Photothermal and electrothermal-driven thermochemical conversion of biomass: A critical review 光热和电热驱动的生物质热化学转化：综述

Carbon Capture Science & Technology

Pub Date : 2025-10-03 DOI: 10.1016/j.ccst.2025.100527

Wenkai Xu, Qiang Hu, Yichen Dong, Jiawen Zeng, Yingquan Chen, Haiping Yang, Hanping Chen

The integration of multiple renewable energy sources is crucial for achieving high-efficiency utilization of renewable energy, playing a vital role in the low-carbon energy transition. By integrating solar energy-derived photothermal and solar/wind-powered electrothermal processes with biomass conversion, this promising thermochemical approach can produce biochar, bio-oil, or syngas/hydrogen. This technology achieves zero or even negative carbon emissions as well as stores the renewable energies in the form of chemicals, thereby contributing to carbon neutrality. In this review, biomass thermochemical conversion driven by photothermal and electrothermal technologies are comprehensively reviewed. The reaction characteristics and current development status of biomass pyrolysis and gasification driven by photothermal, microwave, plasma, electromagnetic induction, and Joule heating are systematically compared and analyzed. Finally, the challenges and future development directions for photothermal- and electrothermal-driven biomass thermochemical conversion technologies are discussed, focusing on three key aspects: transformation mechanisms, process control and product valorization, and plant-scale implementation. This study provides insights into renewable energy-driven thermochemical biomass conversion, contributing to advances in energy storage and carbon neutrality efforts.

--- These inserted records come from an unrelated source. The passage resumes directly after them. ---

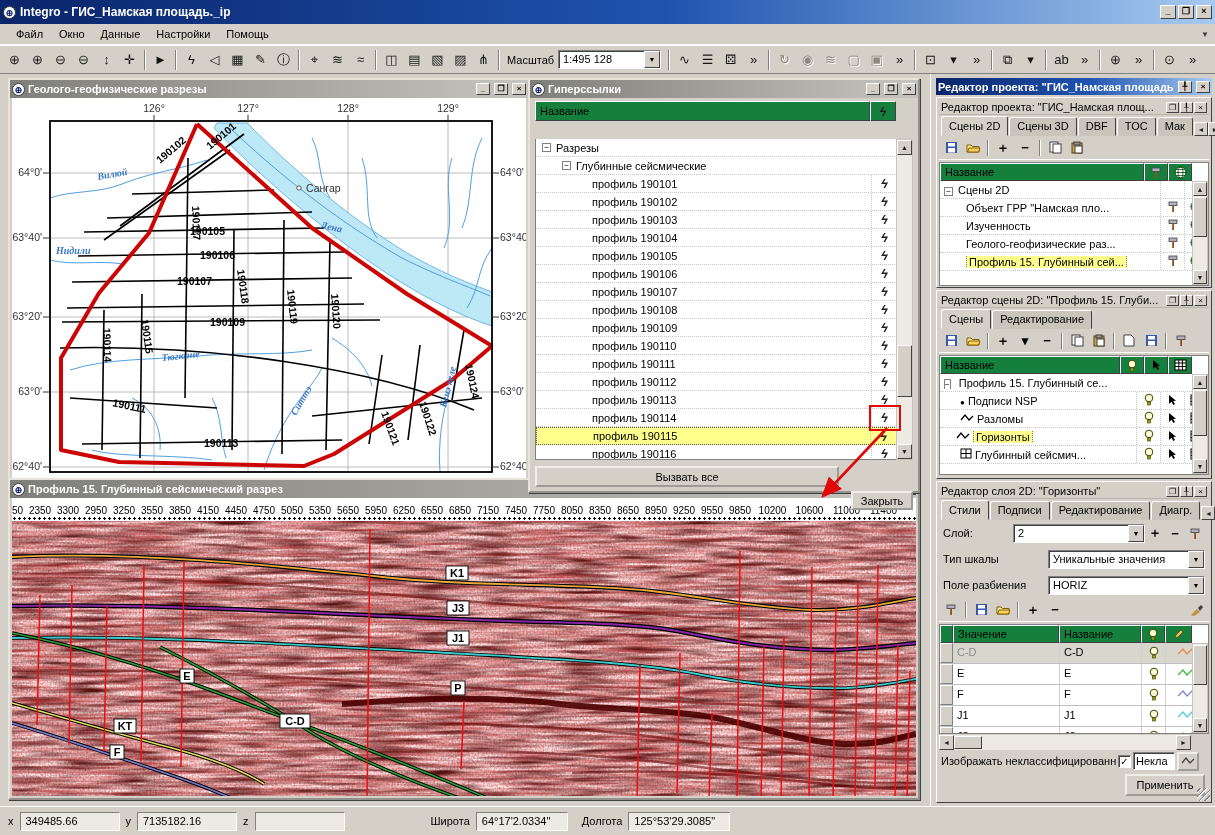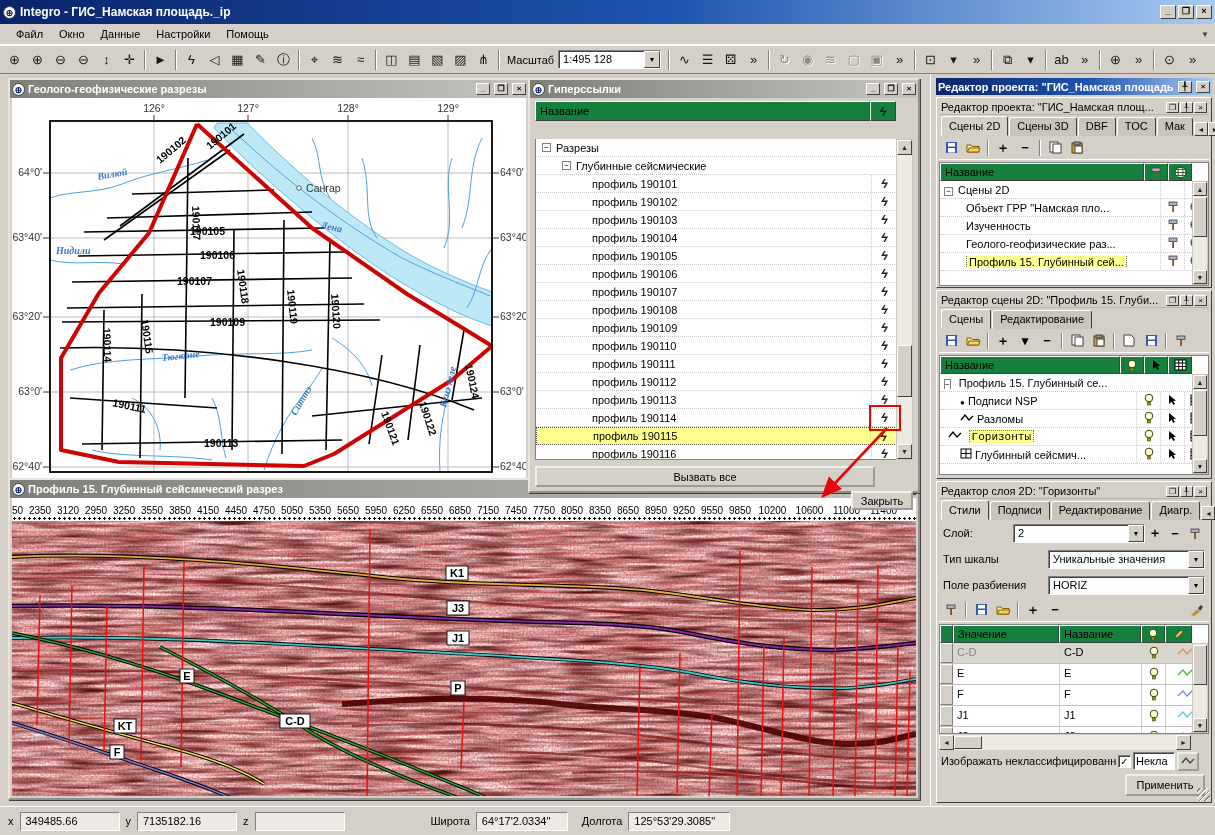--- a/index.html
+++ b/index.html
@@ -321,21 +321,21 @@
     <span class="wicon">⊕</span>
     <span>Профиль 15. Глубинный сейсмический разрез</span>
     <span class="spc"></span>
     <span class="wctl sm">_</span>
     <span class="wctl sm">❐</span>
     <span class="wctl sm">×</span>
   </div>
   <div id="seis-ruler">
       <span class="rn" style="margin-left: -14px;">2050</span>
       <span class="rn">2350</span>
-      <span class="rn">3120</span>
+      <span class="rn">3300</span>
       <span class="rn">2950</span>
       <span class="rn">3250</span>
       <span class="rn">3550</span>
       <span class="rn">3850</span>
       <span class="rn">4150</span>
       <span class="rn">4450</span>
       <span class="rn">4750</span>
       <span class="rn">5050</span>
       <span class="rn">5350</span>
       <span class="rn">5650</span>
@@ -586,21 +586,21 @@
           <span class="boltcell">
             <span class="bolt">ϟ</span>
           </span>
         </div>
       </div>
     <div class="vscroll" style="right:3px;top:41px;height:321px">
       <div class="sbtn" style="position:absolute;top:0;left:0">▲</div>
       <div class="sthumb" style="position:absolute;left:0;top:205px;width:15px;height:52px"></div>
       <div class="sbtn" style="position:absolute;bottom:0;left:0">▼</div>
     </div>
-    <div class="btn" style="position:absolute;left:3px;top:368px;width:340px;height:21px">Вызвать все</div>
+    <div class="btn" style="position:absolute;left:3px;top:368px;width:304px;height:21px">Вызвать все</div>
     <div class="btn" style="position:absolute;right:3px;top:393px;width:62px;height:19px">Закрыть</div>
   </div>
 </div>
 
 <div id="anno-box"></div>
 <svg id="anno-arrow" width="110" height="88">
   <defs>
       <marker id="arr" markerWidth="9" markerHeight="8" refX="7" refY="3.5" orient="auto">
         <path d="M0,0 L8,3.5 L0,7 Z" fill="#E00808"></path>
       </marker>
@@ -916,21 +916,21 @@
               <span><svg width="13" height="12">
                   <rect x="1" y="1" width="11" height="10" fill="#fff" stroke="#000"></rect>
                   <line x1="1" y1="4" x2="12" y2="4" stroke="#000"></line>
                   <line x1="1" y1="7.5" x2="12" y2="7.5" stroke="#000"></line>
                   <line x1="4.8" y1="1" x2="4.8" y2="11" stroke="#000"></line>
                   <line x1="8.4" y1="1" x2="8.4" y2="11" stroke="#000"></line>
                 </svg></span>
             </span>
           </div>
           <div class="grow sel">
-            <span class="lbl" style="padding-left: 8px; font-family: Liberation Mono, monospace;"><span><svg width="14" height="10">
+            <span class="lbl" style="padding-left: 16px;"><span><svg width="14" height="10">
                   <polyline points="1,7 5,2 9,7 13,3" fill="none" stroke="#000" stroke-width="1.3"></polyline>
                 </svg> </span><span class="lbl-in"> Горизонты</span></span>
             <span class="icell">
               <span><svg width="10" height="13">
                   <circle cx="5" cy="5" r="3.8" fill="#FFFFD8" stroke="#404000"></circle>
                   <rect x="3.5" y="9" width="3" height="3" fill="#A0A000" stroke="#404000" stroke-width="0.6"></rect>
                 </svg></span>
             </span>
             <span class="icell">
               <span><svg width="11" height="12">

多种可再生能源的整合是实现可再生能源高效利用的关键，在能源低碳转型中发挥着至关重要的作用。通过将太阳能衍生的光热和太阳能/风能的电热过程与生物质转化相结合，这种有前途的热化学方法可以生产生物炭、生物油或合成气/氢气。这项技术实现了零甚至负碳排放，并以化学物质的形式储存可再生能源，从而有助于碳中和。本文对光热和电热技术驱动的生物质热化学转化进行了综述。对光热、微波、等离子体、电磁感应和焦耳加热驱动的生物质热解气化反应特点及发展现状进行了系统比较和分析。最后，讨论了光热和电热驱动生物质热化学转化技术面临的挑战和未来的发展方向，重点讨论了转化机制、过程控制和产品增值以及工厂规模实施三个关键方面。这项研究为可再生能源驱动的热化学生物质转化提供了见解，有助于能源储存和碳中和工作的进展。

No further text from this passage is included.